Max’s knees buckled. His palms slapped against the wall as she continued to touch him, stroke him, weigh him in her palms. Though he wanted to, he didn’t dare touch her. And then there was the sharp, glassy fire moving up and down him, burning, tearing, pulling through him until he couldn’t catch his breath. Until he thought he’d gone deaf, dumb, and blind. Until he caught a glimpse of Heaven.
Having brought him right to the edge, she straightened, rising up between the brace of his arms to meet dazed green eyes. She filled her palms with his roughly beautiful face and told him with soft ferocity, “You’re mine, Savoie. Every piece of you is mine. Every breath you take is mine. And I want you madly.”
Heat and dark desire flared in his eyes. “I’m yours,” he agreed, his whisper raw and harsh and shaking. “Remind me t
o send a thank-you note to those fellas in lockup. Later.” His hand slipped behind her knee, bringing her leg up over his hip bone, opening her to his sudden claiming thrust. Pinning her to the wall as he drove into her, drove the breath from her body and the awareness from her half-shuttered eyes. And he drove them both to a climax that shattered time, space, and sanity.
CEE CEE LAY stretched out naked on the ornamental sofa. Max sat on the floor, his cheek warm and a bit scratchy on her abdomen. She toyed with his hair with the fingers of one hand while the others were laced through his.
His head shifted so their eyes could meet, his smile lazy and smug with contentment. “I can’t move. I think you’ve paralyzed me.”
Her hand clenched in his hair, shaking his head slightly. “Good. Then I can use you mercilessly at my leisure.”
His eyes closed. “Okay.”
“We’re going to be okay, Max.”
She felt a slow gathering of tension in his shoulders, a tightening of his hand about hers. She waited, giving him time to pull up whatever he needed to say.
“I was very young, Charlotte—three, possibly four years old, and so alone. You can’t understand that kind of loneliness, the kind that comes from being different.
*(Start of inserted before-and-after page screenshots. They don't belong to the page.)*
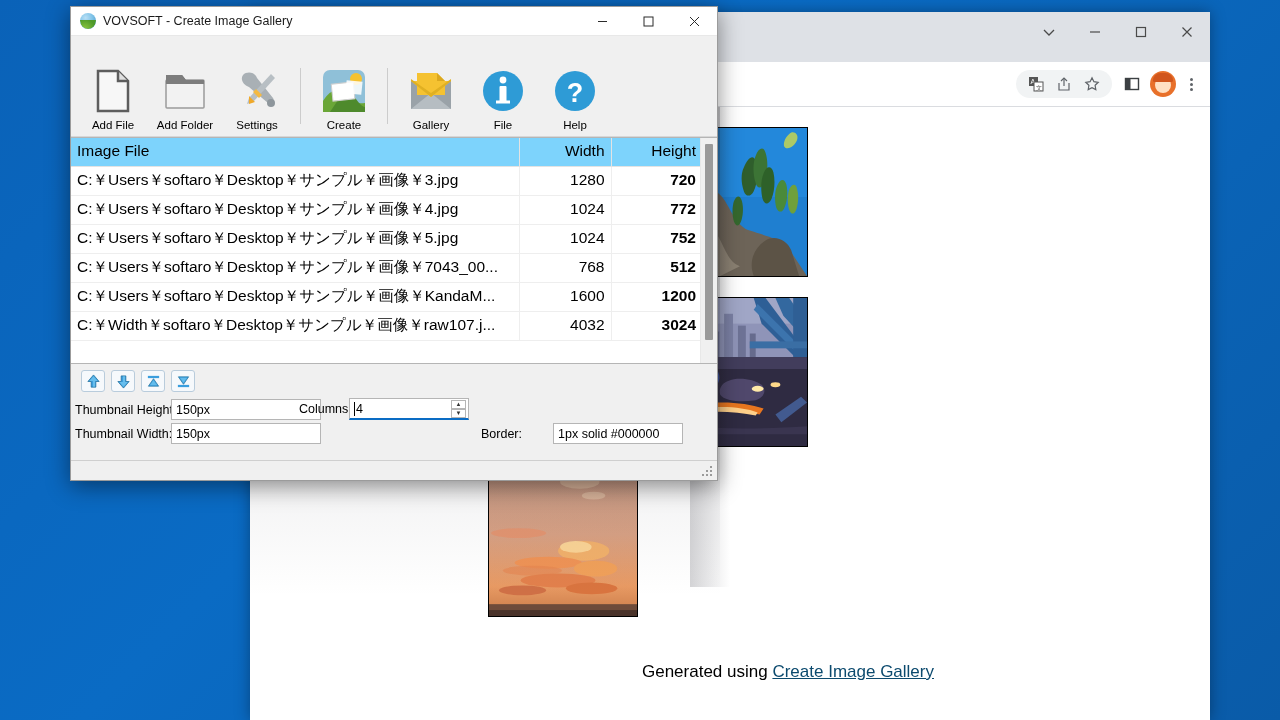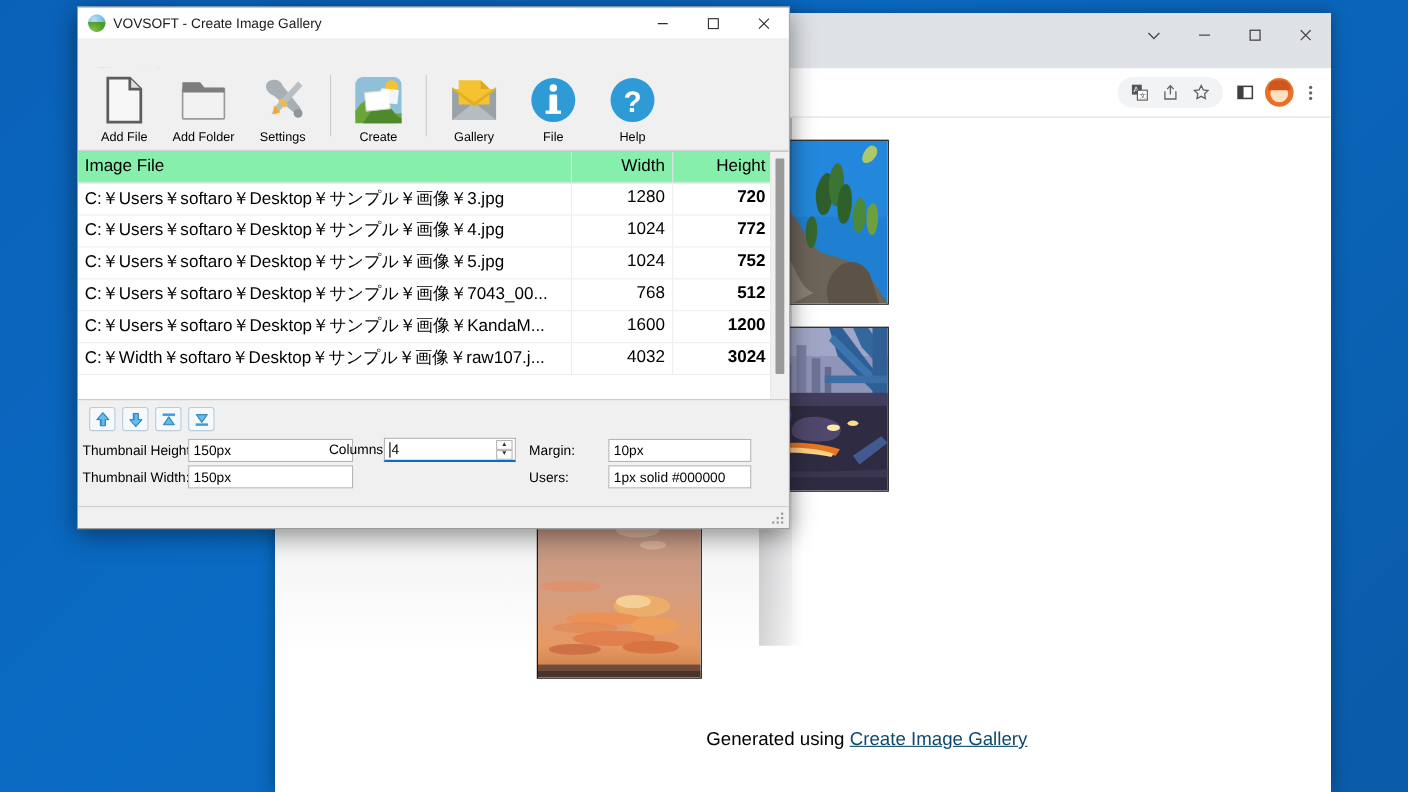"Image File" table.lst th { background: #86efac -> #7dd3fc }
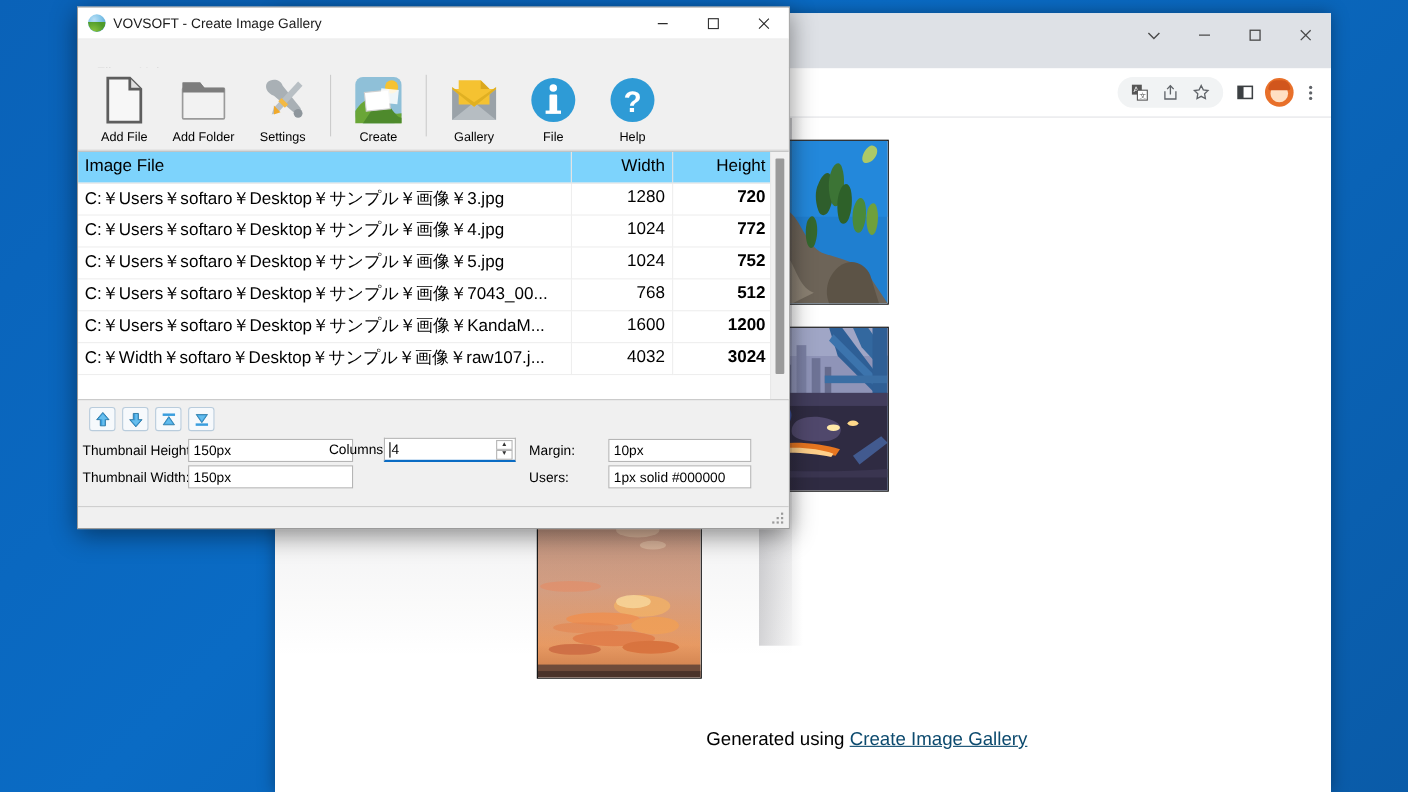"Margin:" div.fld { html: <div> <label>Margin:</label> <div>10px</div> </div> -> none }
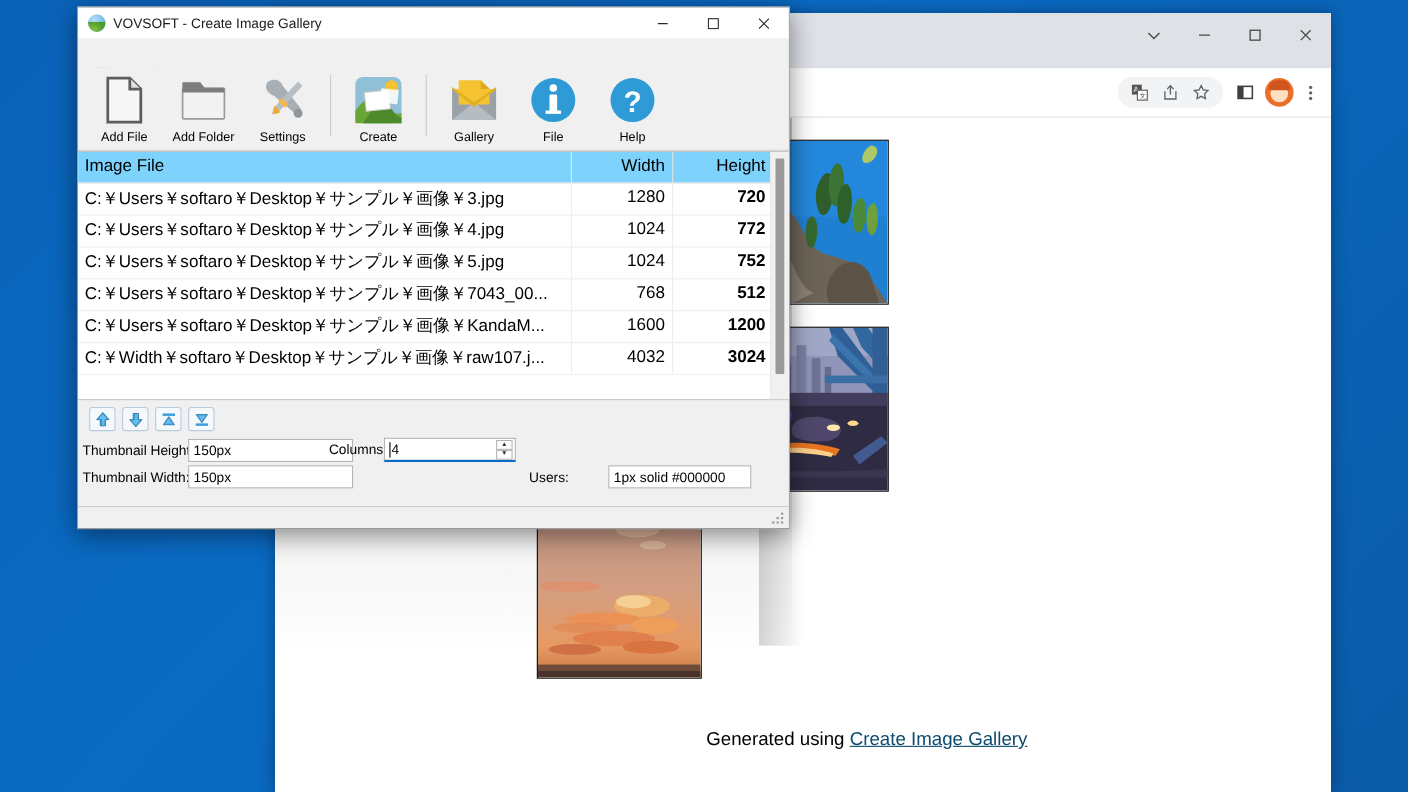"Users:" label { text: Users -> Border }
I kept hoping I could find someone else like me, so I’d reach out with that sense we have—secretly because I wasn’t supposed to ever let anyone know what I could do. Like casting out bait in a pond. Until one day I got a nudge back, and I was so excited. Then I got a tug. So I pulled back and there was another tug, harder this time. So I pulled back again as hard as I could, and it kept getting bigger and stronger and I got scared, so I stopped.
“But it was too late by then. He came to the door of our house. I could feel him, like a tingling in every part of me. My mama knew him. They started arguing, arguing about me. And then he hit her, and kept hitting her. Hurting her.” His voice broke off and the sound of his quick panting breath was filled with his fear and fury and confusion.